** Your objective **
If a line in the listing below has the string "items", copy it out.
[Dataset content — start]
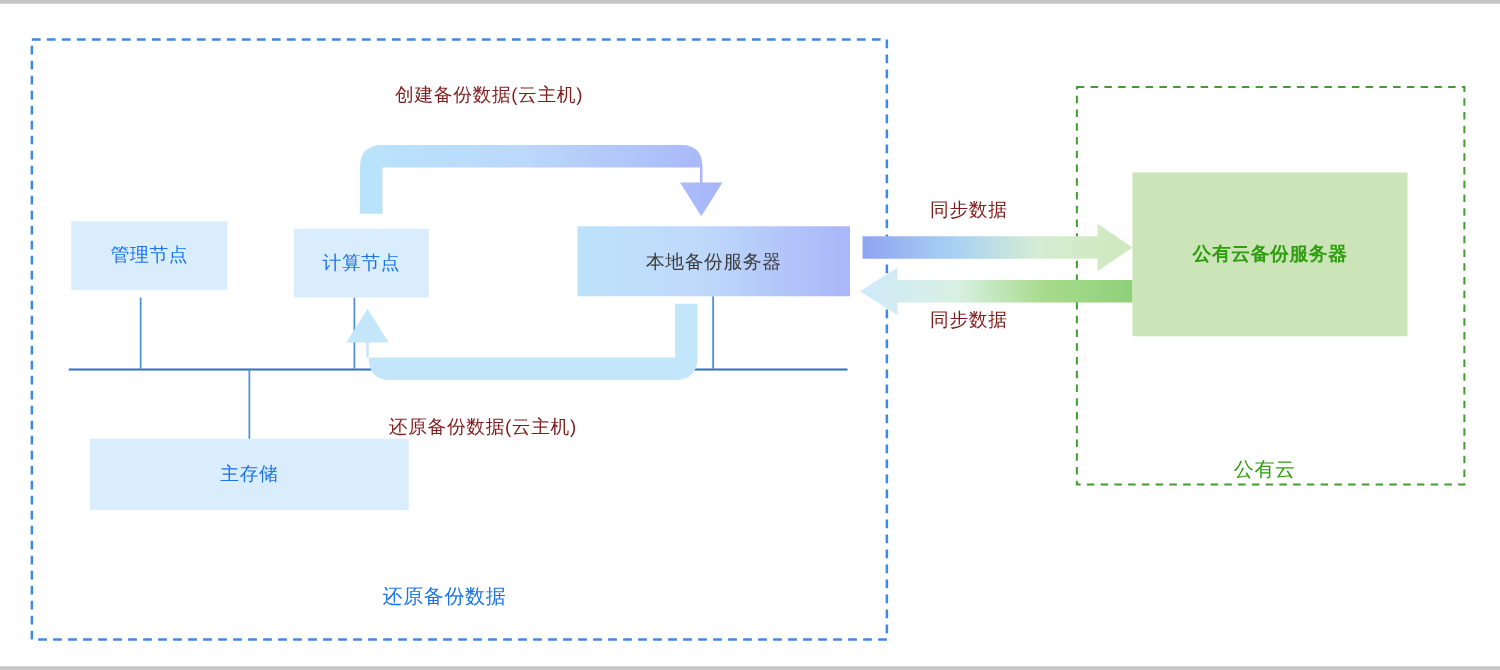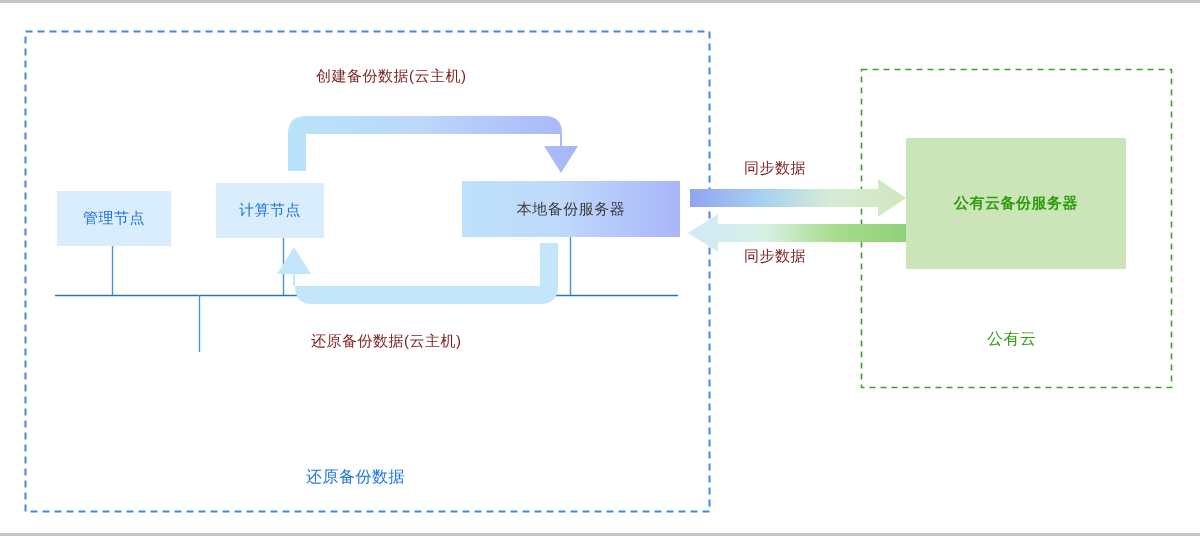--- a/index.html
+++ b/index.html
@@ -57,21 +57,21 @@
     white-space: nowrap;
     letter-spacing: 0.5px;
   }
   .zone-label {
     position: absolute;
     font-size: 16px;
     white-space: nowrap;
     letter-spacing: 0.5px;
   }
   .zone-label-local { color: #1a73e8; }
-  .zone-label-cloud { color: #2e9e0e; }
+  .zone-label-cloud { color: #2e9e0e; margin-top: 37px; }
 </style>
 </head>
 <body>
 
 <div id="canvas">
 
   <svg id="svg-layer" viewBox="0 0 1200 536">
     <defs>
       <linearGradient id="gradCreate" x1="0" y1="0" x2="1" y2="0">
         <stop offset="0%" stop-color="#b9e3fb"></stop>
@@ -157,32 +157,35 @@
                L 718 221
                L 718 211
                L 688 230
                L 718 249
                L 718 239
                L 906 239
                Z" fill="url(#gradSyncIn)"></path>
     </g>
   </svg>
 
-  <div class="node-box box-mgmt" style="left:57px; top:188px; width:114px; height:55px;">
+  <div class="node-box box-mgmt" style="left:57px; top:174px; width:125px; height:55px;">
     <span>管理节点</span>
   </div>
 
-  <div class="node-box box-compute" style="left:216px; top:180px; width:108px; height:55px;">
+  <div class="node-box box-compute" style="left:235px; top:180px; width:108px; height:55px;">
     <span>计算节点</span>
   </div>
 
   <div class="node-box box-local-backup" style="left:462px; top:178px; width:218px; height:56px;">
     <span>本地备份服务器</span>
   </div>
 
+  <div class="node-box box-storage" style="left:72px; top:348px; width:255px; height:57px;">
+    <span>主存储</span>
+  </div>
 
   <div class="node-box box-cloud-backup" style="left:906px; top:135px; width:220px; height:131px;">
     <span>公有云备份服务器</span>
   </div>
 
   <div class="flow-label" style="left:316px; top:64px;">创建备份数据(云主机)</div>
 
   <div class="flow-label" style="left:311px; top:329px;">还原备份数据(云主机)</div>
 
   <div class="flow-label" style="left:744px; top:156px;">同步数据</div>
[Dataset content — finish]
[Dataset content — start]
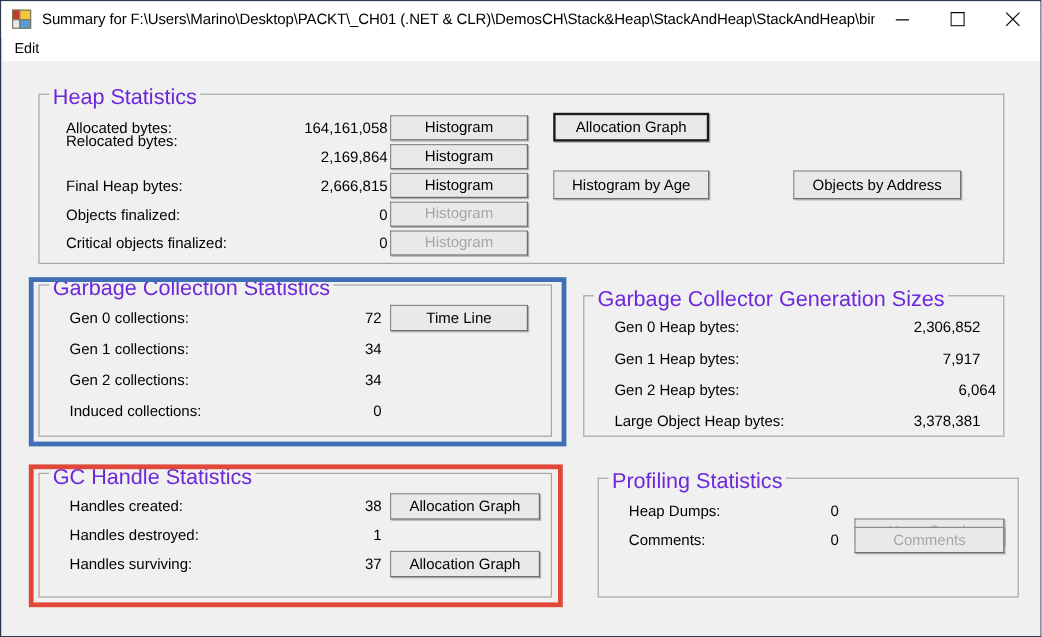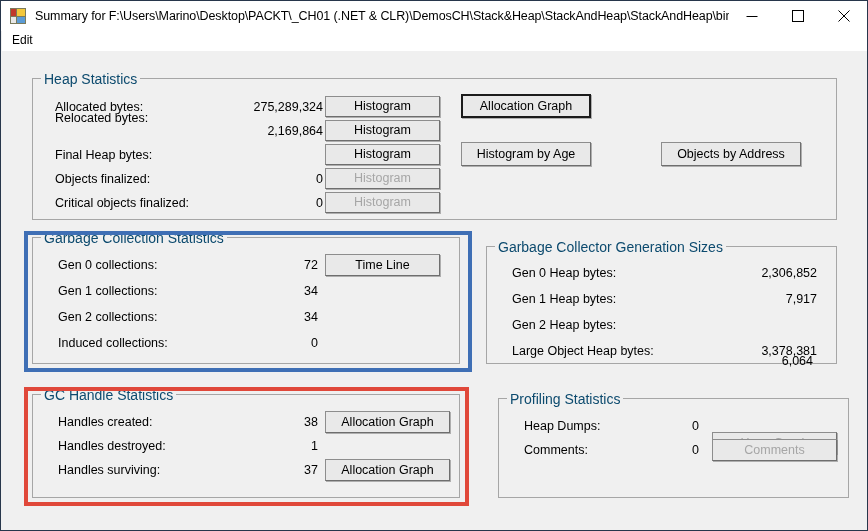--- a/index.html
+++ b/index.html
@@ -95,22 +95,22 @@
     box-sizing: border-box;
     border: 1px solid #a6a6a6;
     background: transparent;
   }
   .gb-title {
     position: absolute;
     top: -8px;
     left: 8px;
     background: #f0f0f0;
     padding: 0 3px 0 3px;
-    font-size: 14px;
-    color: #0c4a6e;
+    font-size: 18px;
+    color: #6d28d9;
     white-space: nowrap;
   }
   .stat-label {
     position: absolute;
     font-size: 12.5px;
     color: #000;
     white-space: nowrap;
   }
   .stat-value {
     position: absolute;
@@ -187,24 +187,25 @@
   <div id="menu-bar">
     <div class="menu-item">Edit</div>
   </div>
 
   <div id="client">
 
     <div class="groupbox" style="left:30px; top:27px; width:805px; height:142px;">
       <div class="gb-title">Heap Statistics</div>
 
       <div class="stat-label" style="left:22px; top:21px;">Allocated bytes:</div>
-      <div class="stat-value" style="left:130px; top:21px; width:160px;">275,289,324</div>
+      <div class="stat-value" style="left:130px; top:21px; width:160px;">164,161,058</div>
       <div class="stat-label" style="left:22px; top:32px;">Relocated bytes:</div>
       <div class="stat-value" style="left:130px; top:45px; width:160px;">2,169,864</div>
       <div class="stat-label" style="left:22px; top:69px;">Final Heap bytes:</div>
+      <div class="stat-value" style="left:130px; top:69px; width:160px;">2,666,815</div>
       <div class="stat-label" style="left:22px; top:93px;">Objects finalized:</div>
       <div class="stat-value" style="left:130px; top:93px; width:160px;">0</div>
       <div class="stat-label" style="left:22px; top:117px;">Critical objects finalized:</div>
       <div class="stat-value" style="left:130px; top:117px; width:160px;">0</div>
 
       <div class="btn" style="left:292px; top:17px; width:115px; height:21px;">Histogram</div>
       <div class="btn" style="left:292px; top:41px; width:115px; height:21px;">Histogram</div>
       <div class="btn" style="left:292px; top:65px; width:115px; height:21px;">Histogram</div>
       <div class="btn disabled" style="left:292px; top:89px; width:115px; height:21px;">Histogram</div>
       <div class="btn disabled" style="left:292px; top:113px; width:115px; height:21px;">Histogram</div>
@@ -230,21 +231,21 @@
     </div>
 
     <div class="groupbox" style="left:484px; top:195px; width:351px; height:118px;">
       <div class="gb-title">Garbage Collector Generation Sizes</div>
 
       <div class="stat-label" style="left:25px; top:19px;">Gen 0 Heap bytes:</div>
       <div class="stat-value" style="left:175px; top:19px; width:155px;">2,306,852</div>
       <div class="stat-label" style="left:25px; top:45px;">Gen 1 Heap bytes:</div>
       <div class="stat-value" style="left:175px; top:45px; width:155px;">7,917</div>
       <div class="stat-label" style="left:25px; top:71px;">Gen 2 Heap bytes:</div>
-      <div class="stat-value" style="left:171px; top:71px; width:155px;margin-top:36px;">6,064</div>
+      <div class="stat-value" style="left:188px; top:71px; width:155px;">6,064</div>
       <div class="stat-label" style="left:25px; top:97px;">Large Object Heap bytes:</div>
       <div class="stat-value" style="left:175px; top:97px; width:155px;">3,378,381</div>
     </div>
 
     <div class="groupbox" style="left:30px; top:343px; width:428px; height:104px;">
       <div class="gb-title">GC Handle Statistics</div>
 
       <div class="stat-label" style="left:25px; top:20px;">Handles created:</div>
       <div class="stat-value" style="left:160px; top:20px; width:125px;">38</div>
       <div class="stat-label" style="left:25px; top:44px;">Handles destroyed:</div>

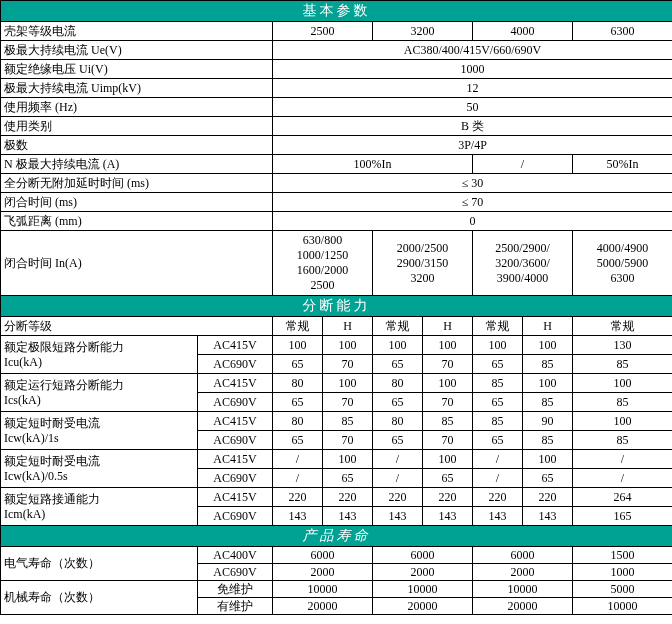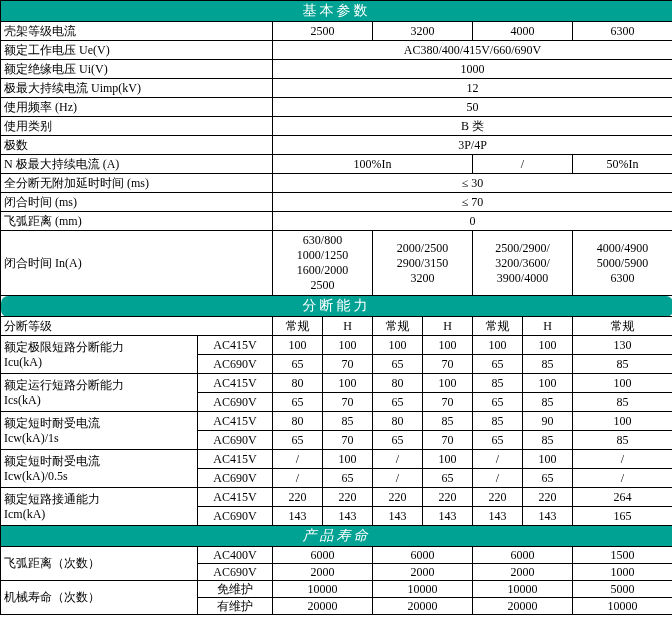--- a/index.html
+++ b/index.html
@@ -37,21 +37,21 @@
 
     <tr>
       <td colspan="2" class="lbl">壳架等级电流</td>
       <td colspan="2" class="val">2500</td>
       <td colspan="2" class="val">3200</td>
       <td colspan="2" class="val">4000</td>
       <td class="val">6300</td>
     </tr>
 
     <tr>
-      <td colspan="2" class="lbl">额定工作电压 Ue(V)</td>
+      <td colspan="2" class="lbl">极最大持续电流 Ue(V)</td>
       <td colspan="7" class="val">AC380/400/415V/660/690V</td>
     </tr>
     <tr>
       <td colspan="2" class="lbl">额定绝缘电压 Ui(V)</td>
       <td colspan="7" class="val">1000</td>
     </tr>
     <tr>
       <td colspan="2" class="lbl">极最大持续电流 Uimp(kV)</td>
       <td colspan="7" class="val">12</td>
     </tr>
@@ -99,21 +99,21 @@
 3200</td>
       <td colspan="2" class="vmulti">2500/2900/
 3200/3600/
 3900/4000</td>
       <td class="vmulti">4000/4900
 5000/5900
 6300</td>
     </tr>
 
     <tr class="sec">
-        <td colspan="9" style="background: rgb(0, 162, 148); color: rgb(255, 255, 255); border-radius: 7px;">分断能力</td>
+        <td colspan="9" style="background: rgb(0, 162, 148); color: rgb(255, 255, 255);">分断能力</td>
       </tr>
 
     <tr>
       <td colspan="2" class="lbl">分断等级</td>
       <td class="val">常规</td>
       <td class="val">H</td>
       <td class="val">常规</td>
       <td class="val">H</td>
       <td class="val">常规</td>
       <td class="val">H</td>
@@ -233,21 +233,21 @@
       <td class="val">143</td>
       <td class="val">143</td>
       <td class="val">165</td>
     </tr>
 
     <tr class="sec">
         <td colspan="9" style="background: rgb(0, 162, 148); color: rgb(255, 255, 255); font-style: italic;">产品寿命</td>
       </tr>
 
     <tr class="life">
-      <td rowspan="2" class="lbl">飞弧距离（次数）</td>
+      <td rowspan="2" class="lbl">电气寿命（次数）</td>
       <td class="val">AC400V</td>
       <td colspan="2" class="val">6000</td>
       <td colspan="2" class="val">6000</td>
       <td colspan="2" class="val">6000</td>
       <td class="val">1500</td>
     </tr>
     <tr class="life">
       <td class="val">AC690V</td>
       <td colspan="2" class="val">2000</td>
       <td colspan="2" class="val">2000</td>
[Dataset content — finish]
[Dataset content — start]
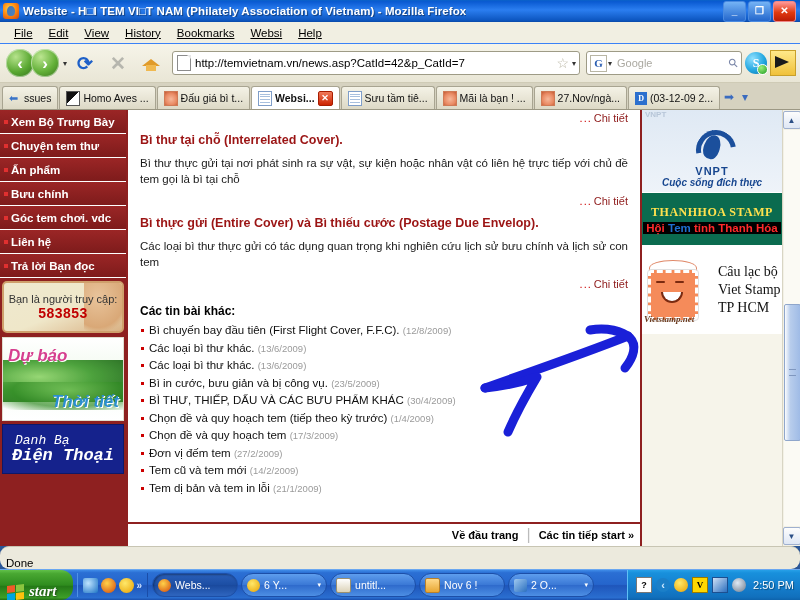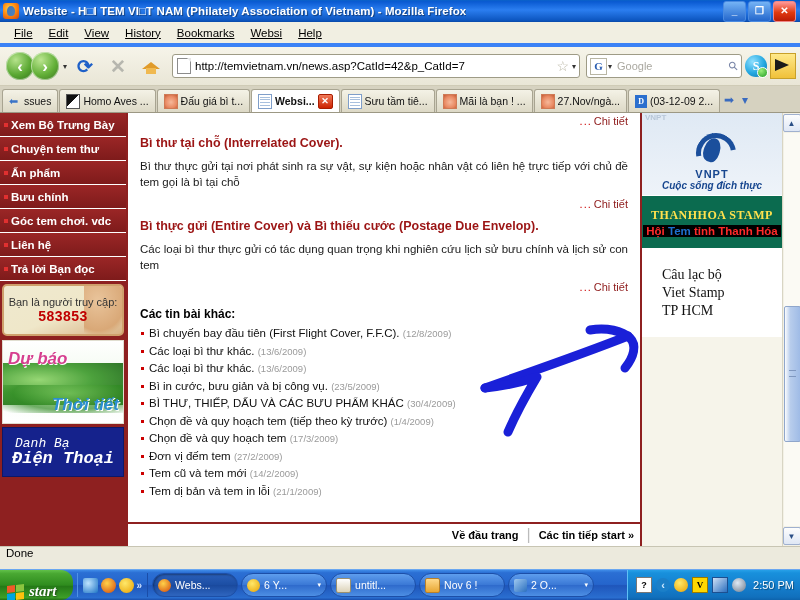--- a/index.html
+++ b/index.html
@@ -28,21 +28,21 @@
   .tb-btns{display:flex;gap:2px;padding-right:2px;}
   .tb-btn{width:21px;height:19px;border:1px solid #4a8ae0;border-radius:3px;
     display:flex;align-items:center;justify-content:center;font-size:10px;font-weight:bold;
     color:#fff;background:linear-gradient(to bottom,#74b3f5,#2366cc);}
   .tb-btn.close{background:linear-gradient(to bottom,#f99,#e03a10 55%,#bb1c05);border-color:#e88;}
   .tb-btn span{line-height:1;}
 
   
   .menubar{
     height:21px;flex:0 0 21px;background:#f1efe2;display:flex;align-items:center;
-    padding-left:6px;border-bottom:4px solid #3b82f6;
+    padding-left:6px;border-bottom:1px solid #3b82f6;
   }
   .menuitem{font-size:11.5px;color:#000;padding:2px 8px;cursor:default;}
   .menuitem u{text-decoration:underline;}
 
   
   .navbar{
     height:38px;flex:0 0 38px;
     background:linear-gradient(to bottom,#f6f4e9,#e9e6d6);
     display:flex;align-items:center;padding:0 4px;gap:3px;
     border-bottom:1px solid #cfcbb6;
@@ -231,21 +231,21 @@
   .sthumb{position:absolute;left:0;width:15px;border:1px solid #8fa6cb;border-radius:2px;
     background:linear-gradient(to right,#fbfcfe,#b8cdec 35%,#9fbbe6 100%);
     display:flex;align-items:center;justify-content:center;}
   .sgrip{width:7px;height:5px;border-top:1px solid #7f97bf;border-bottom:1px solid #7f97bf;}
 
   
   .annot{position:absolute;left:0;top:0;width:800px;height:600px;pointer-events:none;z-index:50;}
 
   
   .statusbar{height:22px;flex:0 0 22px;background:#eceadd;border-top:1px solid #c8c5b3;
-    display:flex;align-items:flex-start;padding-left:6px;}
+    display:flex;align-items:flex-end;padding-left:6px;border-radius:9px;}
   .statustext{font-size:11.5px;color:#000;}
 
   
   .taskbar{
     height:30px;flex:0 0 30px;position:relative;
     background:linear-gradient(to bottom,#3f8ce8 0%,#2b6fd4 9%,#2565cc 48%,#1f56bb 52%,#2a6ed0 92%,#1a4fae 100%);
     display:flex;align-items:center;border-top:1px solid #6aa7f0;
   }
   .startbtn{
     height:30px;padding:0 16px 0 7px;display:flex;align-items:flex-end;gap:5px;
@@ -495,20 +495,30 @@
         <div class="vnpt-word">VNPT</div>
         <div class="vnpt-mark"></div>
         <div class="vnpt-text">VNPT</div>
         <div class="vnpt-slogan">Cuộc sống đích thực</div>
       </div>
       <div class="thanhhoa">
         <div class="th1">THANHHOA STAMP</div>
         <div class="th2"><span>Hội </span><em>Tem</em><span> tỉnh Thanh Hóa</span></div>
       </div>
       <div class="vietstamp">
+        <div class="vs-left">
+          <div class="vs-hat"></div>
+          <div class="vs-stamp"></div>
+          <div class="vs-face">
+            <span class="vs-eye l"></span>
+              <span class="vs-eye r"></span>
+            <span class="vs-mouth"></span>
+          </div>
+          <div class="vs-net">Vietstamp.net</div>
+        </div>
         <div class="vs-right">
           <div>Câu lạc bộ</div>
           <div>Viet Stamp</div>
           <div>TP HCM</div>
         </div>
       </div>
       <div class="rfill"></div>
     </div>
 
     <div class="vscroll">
[Dataset content — finish]
** Task solution **
     display:flex;align-items:center;justify-content:center;font-size:10px;font-weight:bold;
     height:21px;flex:0 0 21px;background:#f1efe2;display:flex;align-items:center;
     display:flex;align-items:center;padding:0 4px;gap:3px;
     display:flex;align-items:center;justify-content:center;}
-    display:flex;align-items:flex-start;padding-left:6px;}
+    display:flex;align-items:flex-end;padding-left:6px;border-radius:9px;}
     display:flex;align-items:center;border-top:1px solid #6aa7f0;
     height:30px;padding:0 16px 0 7px;display:flex;align-items:flex-end;gap:5px;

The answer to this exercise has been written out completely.